▸ **Your goal**:
In the data below, find the line that contains "width:50px; height:53px; border-radius:50%;" and the line that contains "position:absolute; left:18px; top:19px;". Copy both, plus every line between them, exactly.

▸ **Data shown**:
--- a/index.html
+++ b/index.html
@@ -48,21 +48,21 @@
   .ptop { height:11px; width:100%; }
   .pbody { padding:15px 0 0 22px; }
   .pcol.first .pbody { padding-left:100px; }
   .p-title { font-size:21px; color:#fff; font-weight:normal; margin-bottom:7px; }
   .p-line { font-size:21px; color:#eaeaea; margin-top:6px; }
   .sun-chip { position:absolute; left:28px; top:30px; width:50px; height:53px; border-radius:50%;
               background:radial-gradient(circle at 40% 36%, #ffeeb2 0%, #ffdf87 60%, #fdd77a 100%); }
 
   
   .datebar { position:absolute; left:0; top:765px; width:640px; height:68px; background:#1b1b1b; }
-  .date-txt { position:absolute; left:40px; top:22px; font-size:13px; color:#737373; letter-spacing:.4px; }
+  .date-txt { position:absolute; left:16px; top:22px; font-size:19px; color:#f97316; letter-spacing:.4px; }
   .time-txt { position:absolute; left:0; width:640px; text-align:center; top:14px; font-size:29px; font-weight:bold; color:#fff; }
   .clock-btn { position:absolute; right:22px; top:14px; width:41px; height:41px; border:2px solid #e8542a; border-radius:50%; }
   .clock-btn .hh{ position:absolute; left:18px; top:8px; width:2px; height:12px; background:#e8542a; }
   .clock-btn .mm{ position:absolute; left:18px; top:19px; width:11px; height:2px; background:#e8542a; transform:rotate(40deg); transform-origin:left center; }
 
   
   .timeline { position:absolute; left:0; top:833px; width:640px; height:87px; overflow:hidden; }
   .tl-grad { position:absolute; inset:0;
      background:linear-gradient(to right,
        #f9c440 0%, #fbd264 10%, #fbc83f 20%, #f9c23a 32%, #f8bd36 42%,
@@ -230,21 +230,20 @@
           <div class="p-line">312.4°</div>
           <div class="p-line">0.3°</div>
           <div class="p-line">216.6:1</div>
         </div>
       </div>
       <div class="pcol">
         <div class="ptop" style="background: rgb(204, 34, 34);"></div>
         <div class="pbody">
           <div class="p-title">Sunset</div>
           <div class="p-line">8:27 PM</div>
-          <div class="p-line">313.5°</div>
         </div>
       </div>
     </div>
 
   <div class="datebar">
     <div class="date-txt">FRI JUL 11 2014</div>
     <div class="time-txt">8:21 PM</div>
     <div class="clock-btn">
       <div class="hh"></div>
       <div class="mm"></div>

--

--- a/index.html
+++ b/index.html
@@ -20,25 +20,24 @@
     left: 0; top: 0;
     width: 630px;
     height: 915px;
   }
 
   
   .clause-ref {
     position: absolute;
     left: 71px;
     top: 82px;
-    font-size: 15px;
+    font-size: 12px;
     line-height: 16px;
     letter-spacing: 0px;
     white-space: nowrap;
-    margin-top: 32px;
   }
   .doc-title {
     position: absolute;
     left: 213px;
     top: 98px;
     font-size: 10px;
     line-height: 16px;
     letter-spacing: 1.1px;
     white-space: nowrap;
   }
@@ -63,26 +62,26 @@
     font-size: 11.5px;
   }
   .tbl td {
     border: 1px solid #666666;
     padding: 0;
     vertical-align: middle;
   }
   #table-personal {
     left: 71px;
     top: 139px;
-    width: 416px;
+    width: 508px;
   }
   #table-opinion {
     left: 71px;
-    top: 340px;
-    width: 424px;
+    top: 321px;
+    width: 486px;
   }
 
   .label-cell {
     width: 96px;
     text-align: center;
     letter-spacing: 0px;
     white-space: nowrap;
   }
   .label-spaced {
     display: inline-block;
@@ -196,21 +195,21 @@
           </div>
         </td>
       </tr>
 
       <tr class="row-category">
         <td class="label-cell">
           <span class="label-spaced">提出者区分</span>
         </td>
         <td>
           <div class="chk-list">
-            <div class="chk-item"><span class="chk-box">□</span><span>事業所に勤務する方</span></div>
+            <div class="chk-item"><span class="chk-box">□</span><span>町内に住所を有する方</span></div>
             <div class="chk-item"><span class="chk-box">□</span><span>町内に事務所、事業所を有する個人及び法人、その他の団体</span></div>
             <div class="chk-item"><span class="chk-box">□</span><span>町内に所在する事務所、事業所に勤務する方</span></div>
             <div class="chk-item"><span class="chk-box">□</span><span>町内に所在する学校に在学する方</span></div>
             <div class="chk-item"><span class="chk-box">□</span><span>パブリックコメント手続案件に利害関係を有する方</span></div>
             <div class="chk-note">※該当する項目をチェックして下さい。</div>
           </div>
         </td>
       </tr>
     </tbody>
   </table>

--

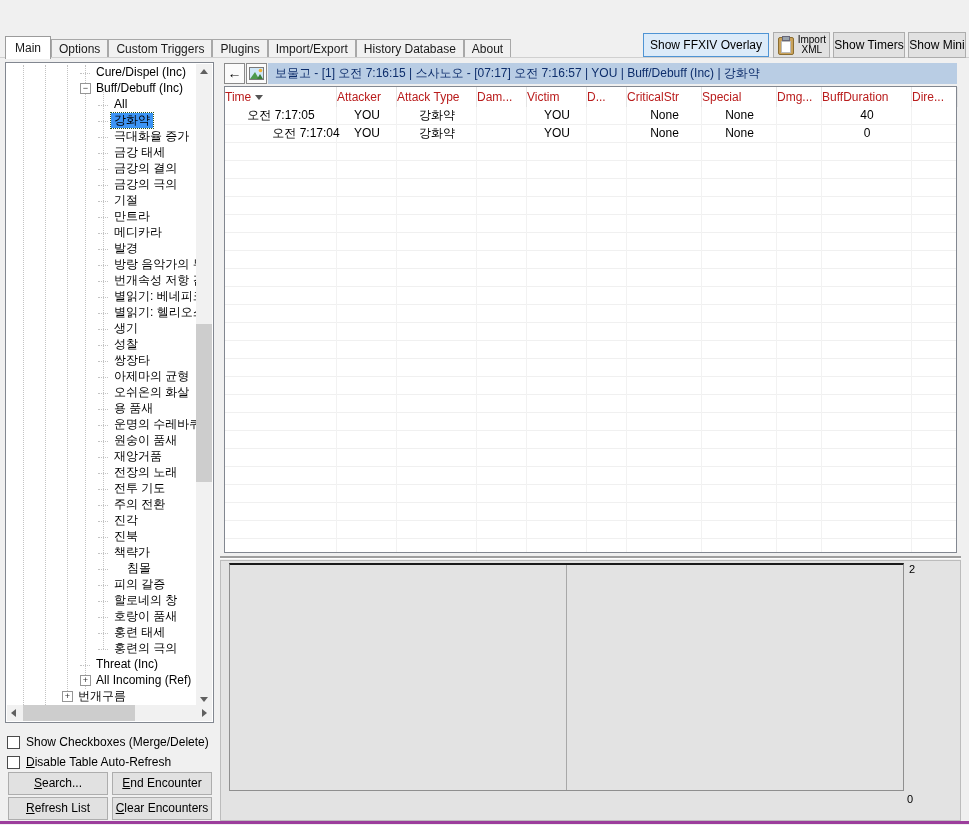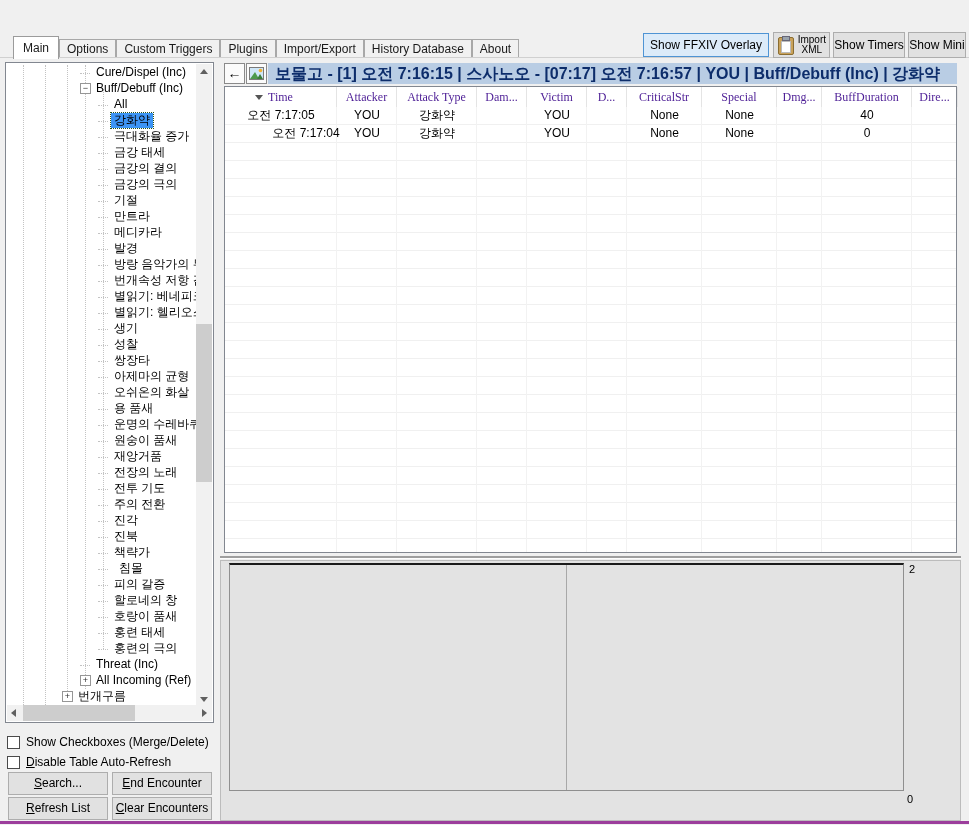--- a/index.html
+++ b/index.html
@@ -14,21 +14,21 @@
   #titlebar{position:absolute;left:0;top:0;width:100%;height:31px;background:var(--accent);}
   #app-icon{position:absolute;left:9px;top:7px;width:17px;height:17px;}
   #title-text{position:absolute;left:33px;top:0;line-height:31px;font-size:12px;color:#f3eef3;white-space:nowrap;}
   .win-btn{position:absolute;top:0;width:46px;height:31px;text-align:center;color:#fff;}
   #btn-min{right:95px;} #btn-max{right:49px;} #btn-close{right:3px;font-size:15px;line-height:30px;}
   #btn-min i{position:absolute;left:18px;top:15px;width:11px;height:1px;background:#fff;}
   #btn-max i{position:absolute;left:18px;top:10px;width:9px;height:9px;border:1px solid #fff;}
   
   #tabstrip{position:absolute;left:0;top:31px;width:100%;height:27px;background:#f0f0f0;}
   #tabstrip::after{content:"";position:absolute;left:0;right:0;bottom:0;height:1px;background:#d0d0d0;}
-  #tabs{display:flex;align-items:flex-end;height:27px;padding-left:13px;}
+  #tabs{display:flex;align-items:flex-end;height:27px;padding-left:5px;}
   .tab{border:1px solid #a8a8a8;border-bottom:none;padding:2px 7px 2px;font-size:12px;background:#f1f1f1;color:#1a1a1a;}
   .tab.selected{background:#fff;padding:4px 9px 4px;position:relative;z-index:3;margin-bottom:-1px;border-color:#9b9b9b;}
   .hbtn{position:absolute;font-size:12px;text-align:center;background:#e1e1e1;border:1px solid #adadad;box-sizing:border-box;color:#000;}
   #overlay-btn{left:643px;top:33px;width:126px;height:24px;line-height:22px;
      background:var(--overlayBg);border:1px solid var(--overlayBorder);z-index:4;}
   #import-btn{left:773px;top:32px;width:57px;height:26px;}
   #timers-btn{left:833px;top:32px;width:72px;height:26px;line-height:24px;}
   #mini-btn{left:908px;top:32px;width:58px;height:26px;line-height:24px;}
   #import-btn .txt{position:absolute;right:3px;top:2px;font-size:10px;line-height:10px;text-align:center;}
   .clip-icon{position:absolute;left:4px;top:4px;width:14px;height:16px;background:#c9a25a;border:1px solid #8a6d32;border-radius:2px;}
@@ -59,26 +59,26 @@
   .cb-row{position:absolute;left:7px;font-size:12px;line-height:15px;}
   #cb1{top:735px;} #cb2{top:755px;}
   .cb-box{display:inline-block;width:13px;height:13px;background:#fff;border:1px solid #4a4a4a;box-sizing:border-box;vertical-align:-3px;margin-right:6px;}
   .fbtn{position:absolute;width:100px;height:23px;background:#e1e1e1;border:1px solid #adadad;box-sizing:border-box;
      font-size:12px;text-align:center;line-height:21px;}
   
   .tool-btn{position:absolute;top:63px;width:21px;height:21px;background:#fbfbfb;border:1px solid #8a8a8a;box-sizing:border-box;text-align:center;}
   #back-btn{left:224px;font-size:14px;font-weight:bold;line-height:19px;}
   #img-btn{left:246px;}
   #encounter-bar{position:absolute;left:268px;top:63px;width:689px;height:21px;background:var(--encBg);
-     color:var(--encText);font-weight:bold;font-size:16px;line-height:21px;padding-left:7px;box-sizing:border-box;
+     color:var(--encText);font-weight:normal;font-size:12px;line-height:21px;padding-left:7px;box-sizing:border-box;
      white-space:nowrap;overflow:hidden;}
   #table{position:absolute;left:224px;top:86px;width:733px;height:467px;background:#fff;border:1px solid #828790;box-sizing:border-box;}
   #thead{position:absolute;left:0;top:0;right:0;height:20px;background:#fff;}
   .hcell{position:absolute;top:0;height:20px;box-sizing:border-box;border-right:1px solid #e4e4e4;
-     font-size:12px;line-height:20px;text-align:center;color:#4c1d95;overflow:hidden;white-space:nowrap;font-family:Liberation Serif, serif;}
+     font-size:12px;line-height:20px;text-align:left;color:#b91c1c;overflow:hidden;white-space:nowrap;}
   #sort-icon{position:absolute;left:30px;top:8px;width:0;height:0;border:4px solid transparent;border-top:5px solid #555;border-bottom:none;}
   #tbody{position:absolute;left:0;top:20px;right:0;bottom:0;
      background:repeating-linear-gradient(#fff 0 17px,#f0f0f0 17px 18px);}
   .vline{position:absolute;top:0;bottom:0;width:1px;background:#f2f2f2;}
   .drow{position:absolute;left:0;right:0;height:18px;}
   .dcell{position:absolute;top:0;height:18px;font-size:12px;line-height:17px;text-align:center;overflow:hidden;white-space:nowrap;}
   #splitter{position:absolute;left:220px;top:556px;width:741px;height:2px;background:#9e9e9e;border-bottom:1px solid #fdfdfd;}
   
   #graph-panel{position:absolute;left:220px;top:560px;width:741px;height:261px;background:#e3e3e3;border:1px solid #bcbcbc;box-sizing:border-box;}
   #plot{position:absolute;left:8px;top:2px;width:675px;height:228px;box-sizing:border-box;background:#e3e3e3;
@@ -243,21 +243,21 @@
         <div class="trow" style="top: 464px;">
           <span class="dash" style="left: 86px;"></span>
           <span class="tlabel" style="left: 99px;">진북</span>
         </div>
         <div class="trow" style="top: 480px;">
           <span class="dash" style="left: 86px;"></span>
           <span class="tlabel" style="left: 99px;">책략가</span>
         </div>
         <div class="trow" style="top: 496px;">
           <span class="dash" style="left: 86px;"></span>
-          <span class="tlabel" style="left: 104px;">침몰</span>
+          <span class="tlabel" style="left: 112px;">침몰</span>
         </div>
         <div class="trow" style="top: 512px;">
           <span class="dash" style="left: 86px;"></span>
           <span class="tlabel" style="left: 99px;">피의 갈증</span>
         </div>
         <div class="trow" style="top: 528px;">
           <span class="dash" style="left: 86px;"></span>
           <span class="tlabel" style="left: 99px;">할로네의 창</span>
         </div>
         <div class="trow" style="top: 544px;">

▸ **Result of the task**:
   .sun-chip { position:absolute; left:28px; top:30px; width:50px; height:53px; border-radius:50%;
               background:radial-gradient(circle at 40% 36%, #ffeeb2 0%, #ffdf87 60%, #fdd77a 100%); }
 
   
   .datebar { position:absolute; left:0; top:765px; width:640px; height:68px; background:#1b1b1b; }
-  .date-txt { position:absolute; left:40px; top:22px; font-size:13px; color:#737373; letter-spacing:.4px; }
+  .date-txt { position:absolute; left:16px; top:22px; font-size:19px; color:#f97316; letter-spacing:.4px; }
   .time-txt { position:absolute; left:0; width:640px; text-align:center; top:14px; font-size:29px; font-weight:bold; color:#fff; }
   .clock-btn { position:absolute; right:22px; top:14px; width:41px; height:41px; border:2px solid #e8542a; border-radius:50%; }
   .clock-btn .hh{ position:absolute; left:18px; top:8px; width:2px; height:12px; background:#e8542a; }
   .clock-btn .mm{ position:absolute; left:18px; top:19px; width:11px; height:2px; background:#e8542a; transform:rotate(40deg); transform-origin:left center; }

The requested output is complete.